Aim of the task:
Without including any images, please transcribe all the lines below exactly.

Stored data:
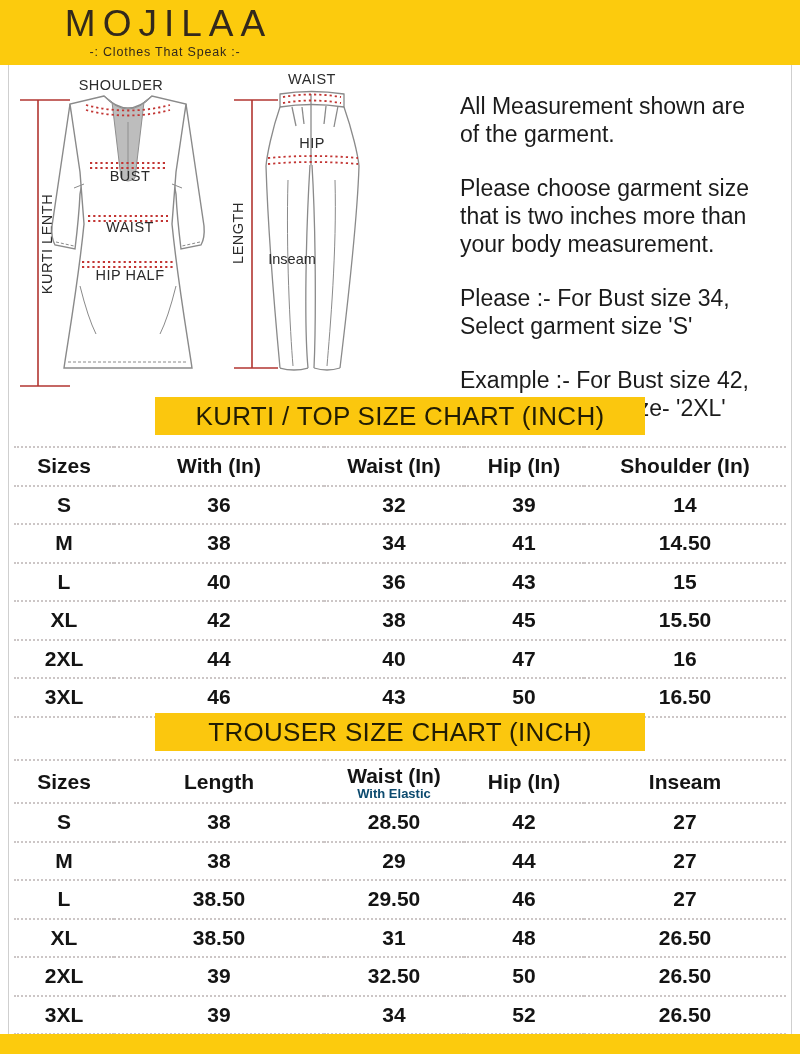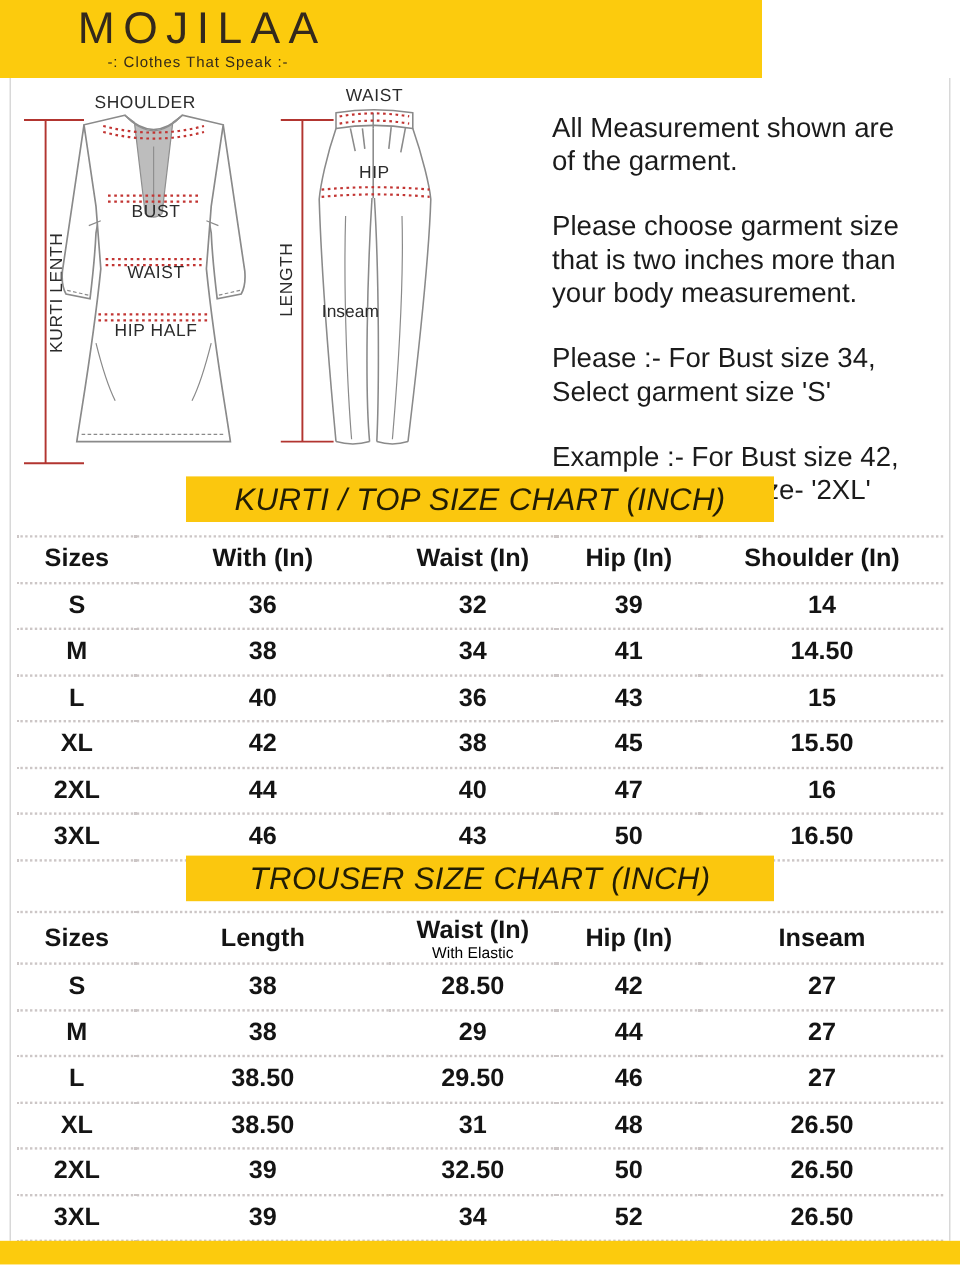--- a/index.html
+++ b/index.html
@@ -1,21 +1,21 @@
 <!DOCTYPE html>
 <html><head>
 <meta charset="utf-8">
 <style>
   html,body { margin:0; padding:0; background:#ffffff; }
   .page {
     position:relative; width:800px; height:1054px; overflow:hidden;
     background:#ffffff; font-family:"Liberation Sans", sans-serif; color:#1c1c1c;
   }
   
-  .brand-band { position:absolute; left:0; top:0; width:635px; height:65px; background:#FCCB0D; }
+  .brand-band { position:absolute; left:0; top:0; width:800px; height:65px; background:#FCCB0D; }
   .brand { position:absolute; left:40px; top:3px; width:250px; text-align:center; color:#33291c; }
   .brand-name { font-size:37px; font-weight:400; letter-spacing:7px; line-height:42px; padding-left:7px; }
   .brand-tagline { font-size:12.5px; letter-spacing:0.8px; margin-top:0px; font-weight:400; }
   
   .edge { position:absolute; top:65px; height:969px; width:1px; background:#cfcfcf; }
   .edge-left { left:8px; } .edge-right { left:791px; }
   .bottom-band { position:absolute; left:0; top:1034px; width:800px; height:20px; background:#FCCB0D; }
   
   .kurti-svg { position:absolute; left:18px; top:76px; }
   .trouser-svg { position:absolute; left:232px; top:70px; }
@@ -23,34 +23,34 @@
   .diag-label { font-size:14.5px; letter-spacing:0.5px; }
   .diag-label-sm { font-size:14.5px; }
   .rot-label { font-size:14.5px; letter-spacing:0.5px; }
   
   .notes { position:absolute; left:460px; top:92px; width:330px; font-size:23px; line-height:28px; color:#1b1b1b; }
   .notes p { margin:0 0 26px 0; }
   .ln { display:block; }
   
   .banner { position:absolute; left:155px; width:490px; height:38px; background:#FBC70E;
             display:flex; align-items:center; justify-content:center;
-            font-size:26px; color:#221d04; letter-spacing:0.3px;font-style:italic; }
+            font-size:26px; color:#221d04; letter-spacing:0.3px; }
   .banner-kurti { top:397px; }
   .banner-trouser { top:713px; }
   
   table.size-table { position:absolute; left:14px; width:772px; border-collapse:collapse; table-layout:fixed; }
   .table-kurti { top:446px; }
   .table-trouser { top:759px; }
   .size-table td, .size-table th {
     border-top:2px dotted #ccc6c6; text-align:center; vertical-align:middle;
     font-weight:bold; font-size:21px; color:#141414; padding:0; height:36.5px;
   }
   .size-table tr.last td { border-bottom:2px dotted #ccc6c6;margin-top:31px; }
   .table-trouser tr.hdr th { height:41px; }
-  .hdr-sub { display:block; font-size:13px; font-weight:400; line-height:13px; margin-top:-1px; color:#000000; }
+  .hdr-sub { display:block; font-size:13px; font-weight:700; line-height:13px; margin-top:-1px; color:#0c4a6e; }
 </style>
 </head>
 <body>
 
 <div class="page">
 
   <header class="brand-band">
     <div class="brand">
       <div class="brand-name">MOJILAA</div>
       <div class="brand-tagline">-: Clothes That Speak :-</div>

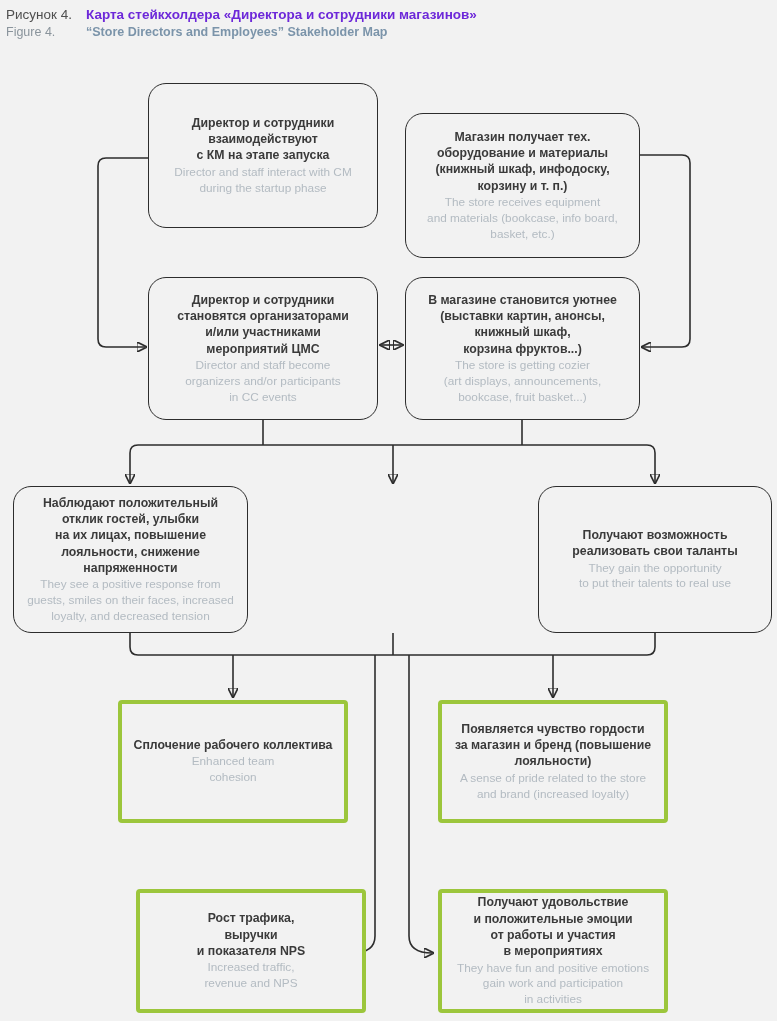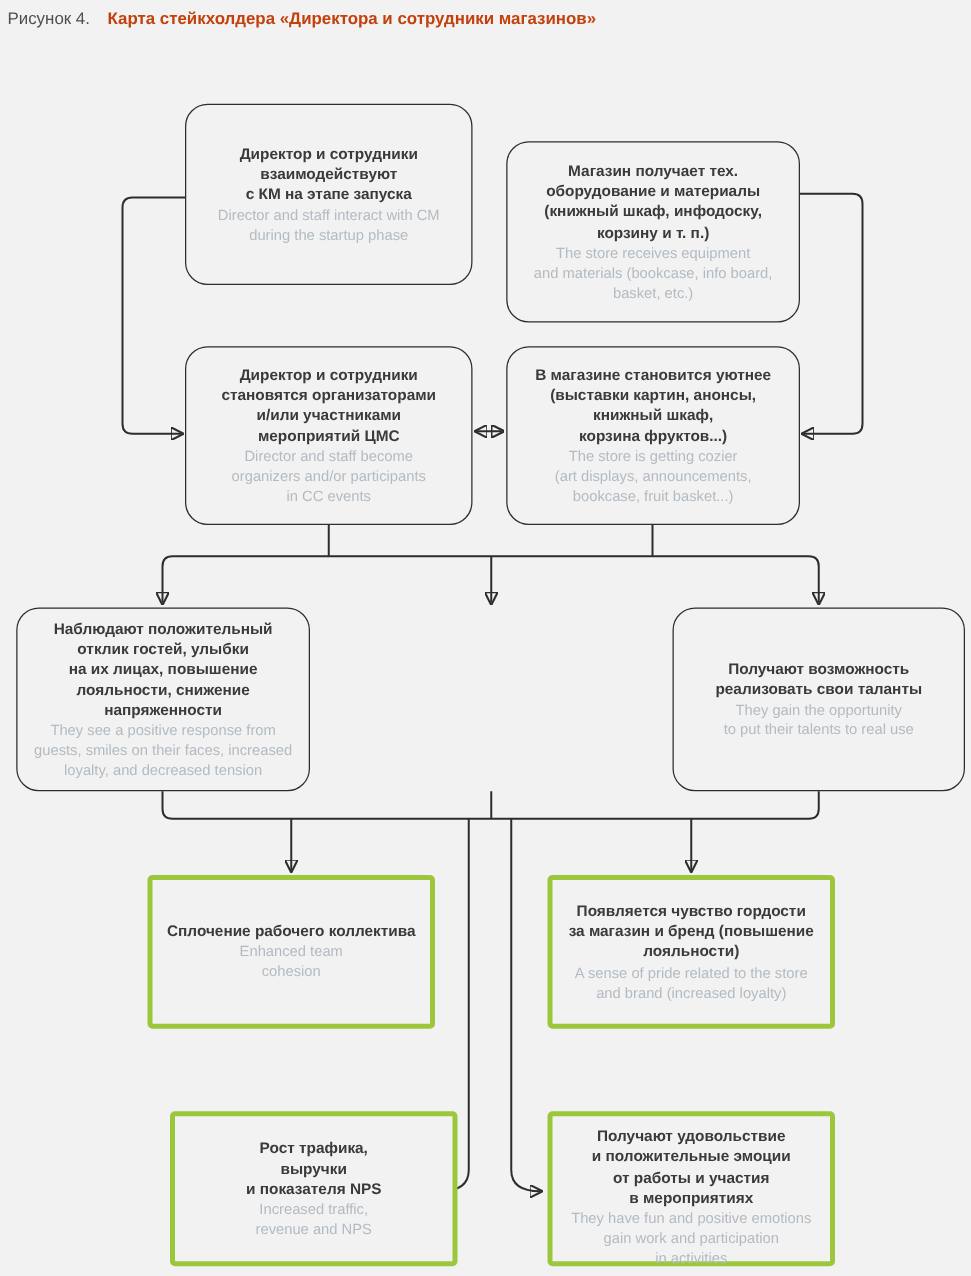--- a/index.html
+++ b/index.html
@@ -13,21 +13,21 @@
     background:#f2f2f2;
     overflow:hidden;
     text-decoration:underline;
   }
   .title-block { position:absolute; left:6px; top:7px; }
   .title-row { display:flex; align-items:baseline; }
   .t-label {
     flex:0 0 80px; width:80px;
     font-size:13.5px; color:#4f4f4f;
   }
-  .t-main { font-weight:bold; font-size:13.5px; color:#c2410c; }
+  .t-main { font-weight:bold; font-size:13.5px; color:#6d28d9; }
   .title-row.en { margin-top:3px; }
   .t-label-en { flex:0 0 80px; width:80px; font-size:12.5px; color:#8a949c; }
   .t-sub { font-weight:bold; font-size:12.5px; color:#7b94aa; }
 
   .connectors { position:absolute; left:0; top:0; pointer-events:none; }
   .connectors path { stroke:#2d2d2d; stroke-width:1.6; fill:none; }
 
   .node {
     position:absolute; box-sizing:border-box;
     border:1.5px solid #2d2d2d; border-radius:18px;
@@ -47,20 +47,24 @@
 </style>
 </head>
 <body>
 
 <div class="canvas">
 
   <div class="title-block">
     <div class="title-row">
       <span class="t-label">Рисунок 4.</span>
       <span class="t-main">Карта стейкхолдера «Директора и сотрудники магазинов»</span>
+    </div>
+    <div class="title-row en">
+      <span class="t-label-en">Figure 4.</span>
+      <span class="t-sub">“Store Directors and Employees” Stakeholder Map</span>
     </div>
   </div>
 
   <svg class="connectors" width="777" height="1021" viewBox="0 0 777 1021">
     <defs>
       <marker id="ah" viewBox="0 0 10 10" refX="8" refY="5" markerWidth="6.5" markerHeight="6.5" orient="auto-start-reverse">
         <path d="M0 0 L10 5 L0 10 Z" fill="#2d2d2d" stroke="none"></path>
       </marker>
     </defs>
     <path d="M148 158 L106 158 Q98 158 98 166 L98 339 Q98 347 106 347 L145 347" marker-end="url(#ah)"></path>
@@ -150,21 +154,21 @@
   </div>
 
   <div class="node green" style="left:136px; top:889px; width:230px; height:124px;">
     <div class="ru">Рост трафика,
 выручки
 и показателя NPS</div>
     <div class="en">Increased traffic,
 revenue and NPS</div>
   </div>
 
-  <div class="node green" style="left:438px; top:889px; width:230px; height:124px;justify-content:space-between;">
+  <div class="node green" style="left:438px; top:889px; width:230px; height:124px;">
     <div class="ru">Получают удовольствие
 и положительные эмоции
 от работы и участия
 в мероприятиях</div>
     <div class="en">They have fun and positive emotions
 gain work and participation
 in activities</div>
   </div>
 
 </div>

Written solution:
--- a/index.html
+++ b/index.html
@@ -1,21 +1,21 @@
 <!DOCTYPE html>
 <html><head>
 <meta charset="utf-8">
 <style>
   html,body { margin:0; padding:0; background:#ffffff; }
   .page {
     position:relative; width:800px; height:1054px; overflow:hidden;
     background:#ffffff; font-family:"Liberation Sans", sans-serif; color:#1c1c1c;
   }
   
-  .brand-band { position:absolute; left:0; top:0; width:635px; height:65px; background:#FCCB0D; }
+  .brand-band { position:absolute; left:0; top:0; width:800px; height:65px; background:#FCCB0D; }
   .brand { position:absolute; left:40px; top:3px; width:250px; text-align:center; color:#33291c; }
   .brand-name { font-size:37px; font-weight:400; letter-spacing:7px; line-height:42px; padding-left:7px; }
   .brand-tagline { font-size:12.5px; letter-spacing:0.8px; margin-top:0px; font-weight:400; }
   
   .edge { position:absolute; top:65px; height:969px; width:1px; background:#cfcfcf; }
   .edge-left { left:8px; } .edge-right { left:791px; }
   .bottom-band { position:absolute; left:0; top:1034px; width:800px; height:20px; background:#FCCB0D; }
   
   .kurti-svg { position:absolute; left:18px; top:76px; }
   .trouser-svg { position:absolute; left:232px; top:70px; }
@@ -23,34 +23,34 @@
   .diag-label { font-size:14.5px; letter-spacing:0.5px; }
   .diag-label-sm { font-size:14.5px; }
   .rot-label { font-size:14.5px; letter-spacing:0.5px; }
   
   .notes { position:absolute; left:460px; top:92px; width:330px; font-size:23px; line-height:28px; color:#1b1b1b; }
   .notes p { margin:0 0 26px 0; }
   .ln { display:block; }
   
   .banner { position:absolute; left:155px; width:490px; height:38px; background:#FBC70E;
             display:flex; align-items:center; justify-content:center;
-            font-size:26px; color:#221d04; letter-spacing:0.3px;font-style:italic; }
+            font-size:26px; color:#221d04; letter-spacing:0.3px; }
   .banner-kurti { top:397px; }
   .banner-trouser { top:713px; }
   
   table.size-table { position:absolute; left:14px; width:772px; border-collapse:collapse; table-layout:fixed; }
   .table-kurti { top:446px; }
   .table-trouser { top:759px; }
   .size-table td, .size-table th {
     border-top:2px dotted #ccc6c6; text-align:center; vertical-align:middle;
     font-weight:bold; font-size:21px; color:#141414; padding:0; height:36.5px;
   }
   .size-table tr.last td { border-bottom:2px dotted #ccc6c6;margin-top:31px; }
   .table-trouser tr.hdr th { height:41px; }
-  .hdr-sub { display:block; font-size:13px; font-weight:400; line-height:13px; margin-top:-1px; color:#000000; }
+  .hdr-sub { display:block; font-size:13px; font-weight:700; line-height:13px; margin-top:-1px; color:#0c4a6e; }
 </style>
 </head>
 <body>
 
 <div class="page">
 
   <header class="brand-band">
     <div class="brand">
       <div class="brand-name">MOJILAA</div>
       <div class="brand-tagline">-: Clothes That Speak :-</div>

--- a/index.html
+++ b/index.html
@@ -13,21 +13,21 @@
     background:#f2f2f2;
     overflow:hidden;
     text-decoration:underline;
   }
   .title-block { position:absolute; left:6px; top:7px; }
   .title-row { display:flex; align-items:baseline; }
   .t-label {
     flex:0 0 80px; width:80px;
     font-size:13.5px; color:#4f4f4f;
   }
-  .t-main { font-weight:bold; font-size:13.5px; color:#c2410c; }
+  .t-main { font-weight:bold; font-size:13.5px; color:#6d28d9; }
   .title-row.en { margin-top:3px; }
   .t-label-en { flex:0 0 80px; width:80px; font-size:12.5px; color:#8a949c; }
   .t-sub { font-weight:bold; font-size:12.5px; color:#7b94aa; }
 
   .connectors { position:absolute; left:0; top:0; pointer-events:none; }
   .connectors path { stroke:#2d2d2d; stroke-width:1.6; fill:none; }
 
   .node {
     position:absolute; box-sizing:border-box;
     border:1.5px solid #2d2d2d; border-radius:18px;
@@ -47,20 +47,24 @@
 </style>
 </head>
 <body>
 
 <div class="canvas">
 
   <div class="title-block">
     <div class="title-row">
       <span class="t-label">Рисунок 4.</span>
       <span class="t-main">Карта стейкхолдера «Директора и сотрудники магазинов»</span>
+    </div>
+    <div class="title-row en">
+      <span class="t-label-en">Figure 4.</span>
+      <span class="t-sub">“Store Directors and Employees” Stakeholder Map</span>
     </div>
   </div>
 
   <svg class="connectors" width="777" height="1021" viewBox="0 0 777 1021">
     <defs>
       <marker id="ah" viewBox="0 0 10 10" refX="8" refY="5" markerWidth="6.5" markerHeight="6.5" orient="auto-start-reverse">
         <path d="M0 0 L10 5 L0 10 Z" fill="#2d2d2d" stroke="none"></path>
       </marker>
     </defs>
     <path d="M148 158 L106 158 Q98 158 98 166 L98 339 Q98 347 106 347 L145 347" marker-end="url(#ah)"></path>
@@ -150,21 +154,21 @@
   </div>
 
   <div class="node green" style="left:136px; top:889px; width:230px; height:124px;">
     <div class="ru">Рост трафика,
 выручки
 и показателя NPS</div>
     <div class="en">Increased traffic,
 revenue and NPS</div>
   </div>
 
-  <div class="node green" style="left:438px; top:889px; width:230px; height:124px;justify-content:space-between;">
+  <div class="node green" style="left:438px; top:889px; width:230px; height:124px;">
     <div class="ru">Получают удовольствие
 и положительные эмоции
 от работы и участия
 в мероприятиях</div>
     <div class="en">They have fun and positive emotions
 gain work and participation
 in activities</div>
   </div>
 
 </div>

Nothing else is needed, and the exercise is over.